From the data below, retype exactly the lines starting with the one that contains "#22c55e -> #5eead4" and ending with the one that contains "border-right: 1px solid", both included.

**Record set**:

[Start of Attachment]

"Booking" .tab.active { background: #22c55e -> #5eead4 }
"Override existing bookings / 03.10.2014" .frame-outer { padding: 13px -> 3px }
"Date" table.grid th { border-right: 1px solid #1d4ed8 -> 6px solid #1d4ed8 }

[End of Attachment]
[Start of Attachment]

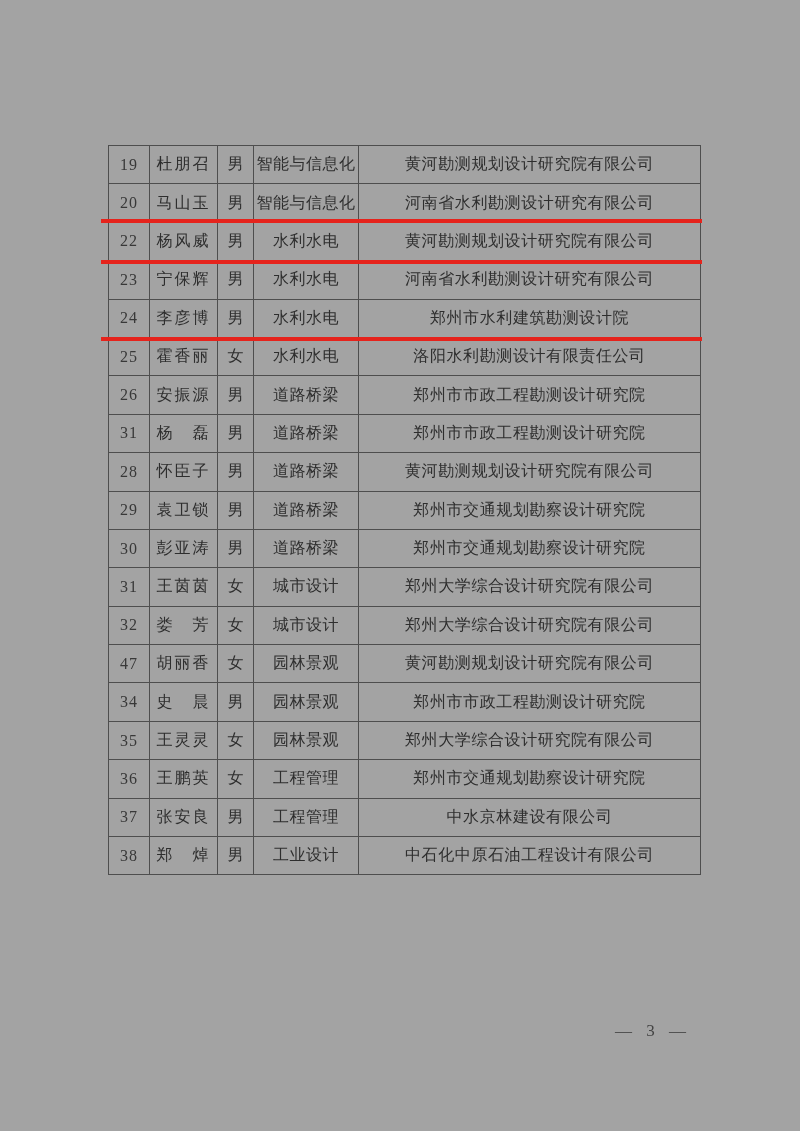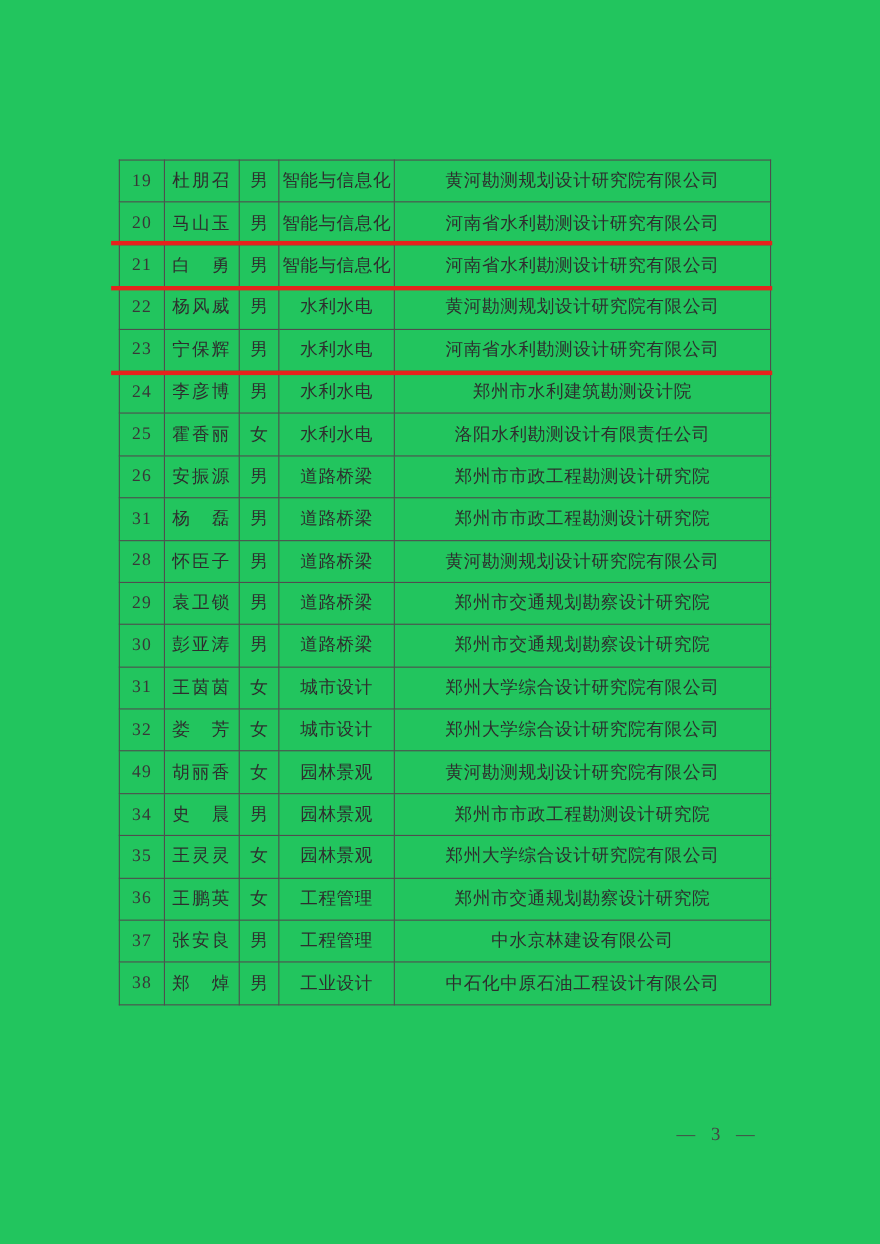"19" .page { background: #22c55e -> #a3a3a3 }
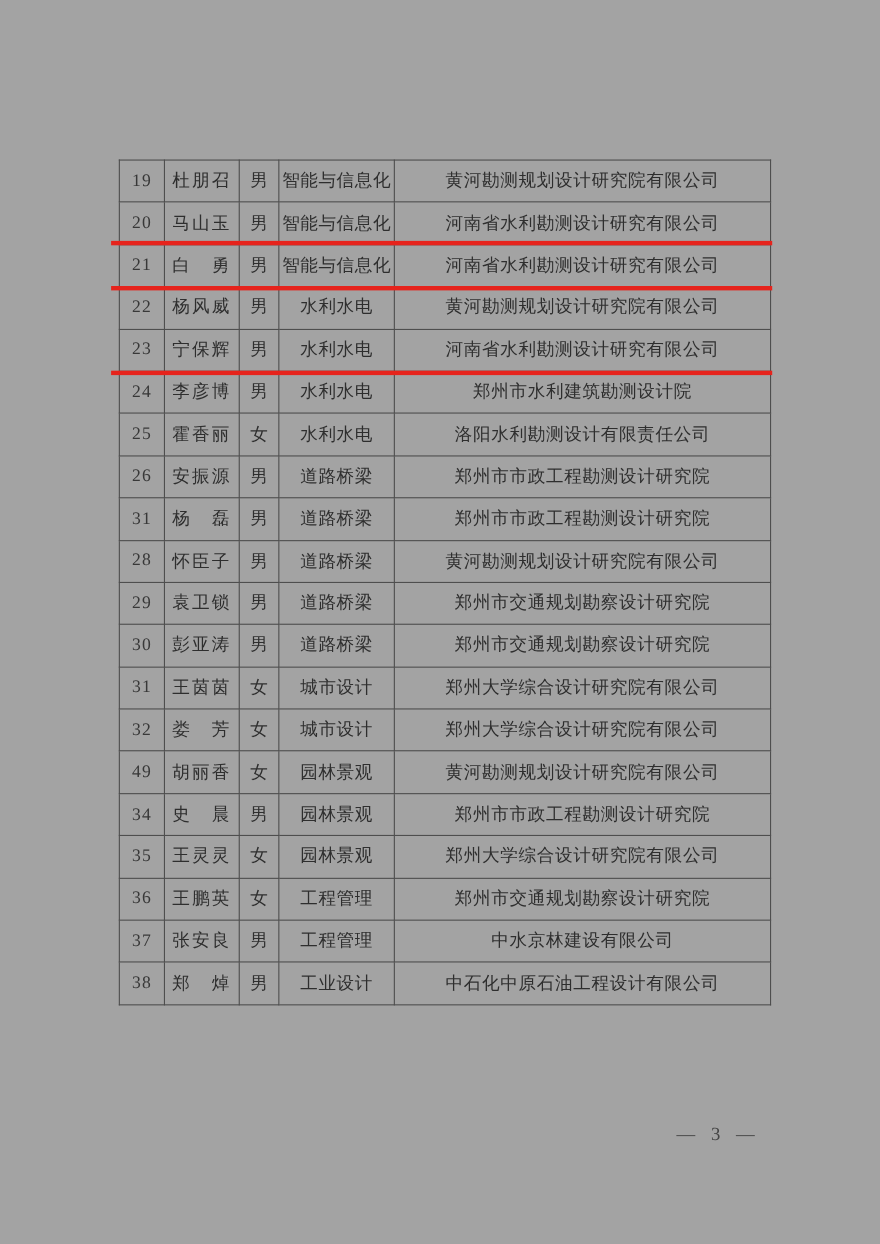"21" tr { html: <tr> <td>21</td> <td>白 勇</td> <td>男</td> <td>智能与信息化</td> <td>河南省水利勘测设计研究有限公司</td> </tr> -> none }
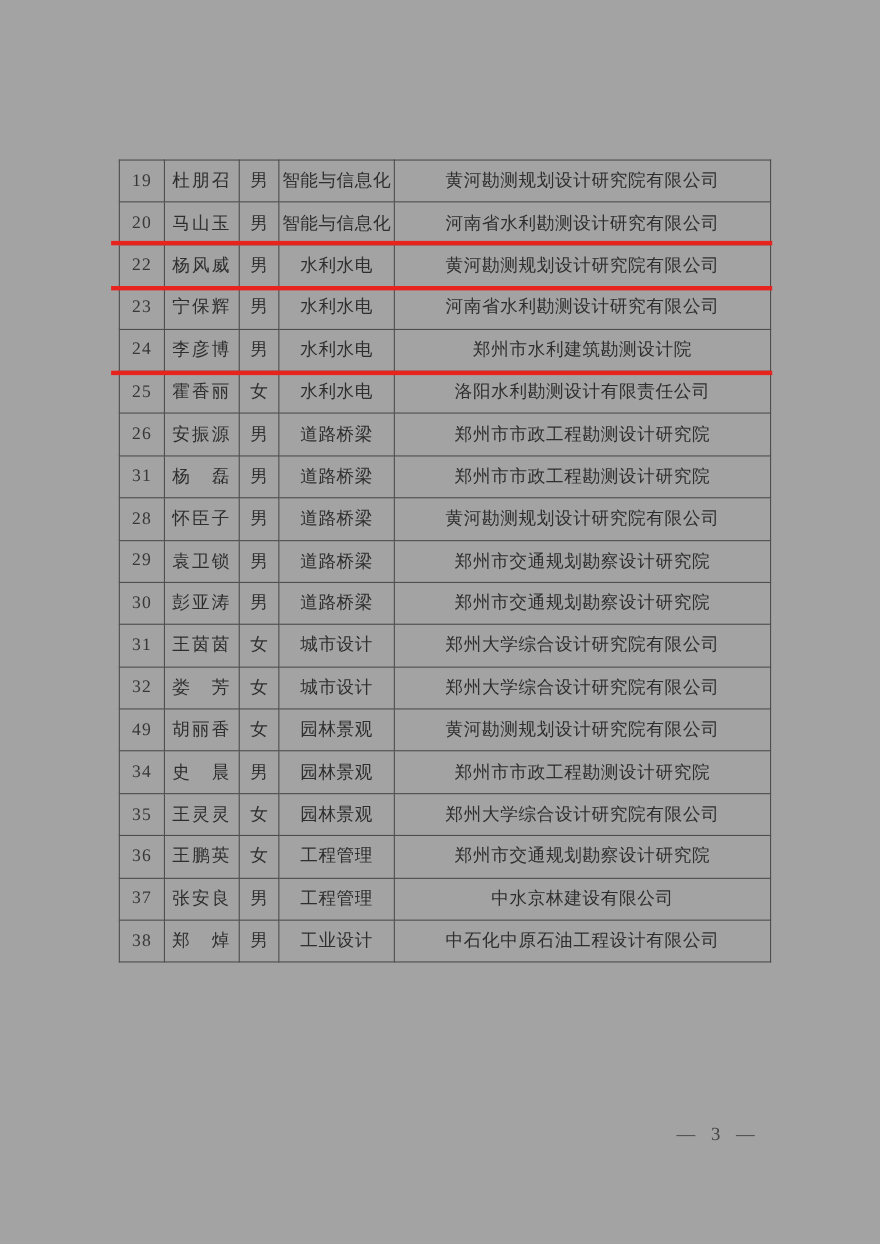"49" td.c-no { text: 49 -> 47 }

[End of Attachment]

**Your response**:
"Booking" .tab.active { background: #22c55e -> #5eead4 }
"Override existing bookings / 03.10.2014" .frame-outer { padding: 13px -> 3px }
"Date" table.grid th { border-right: 1px solid #1d4ed8 -> 6px solid #1d4ed8 }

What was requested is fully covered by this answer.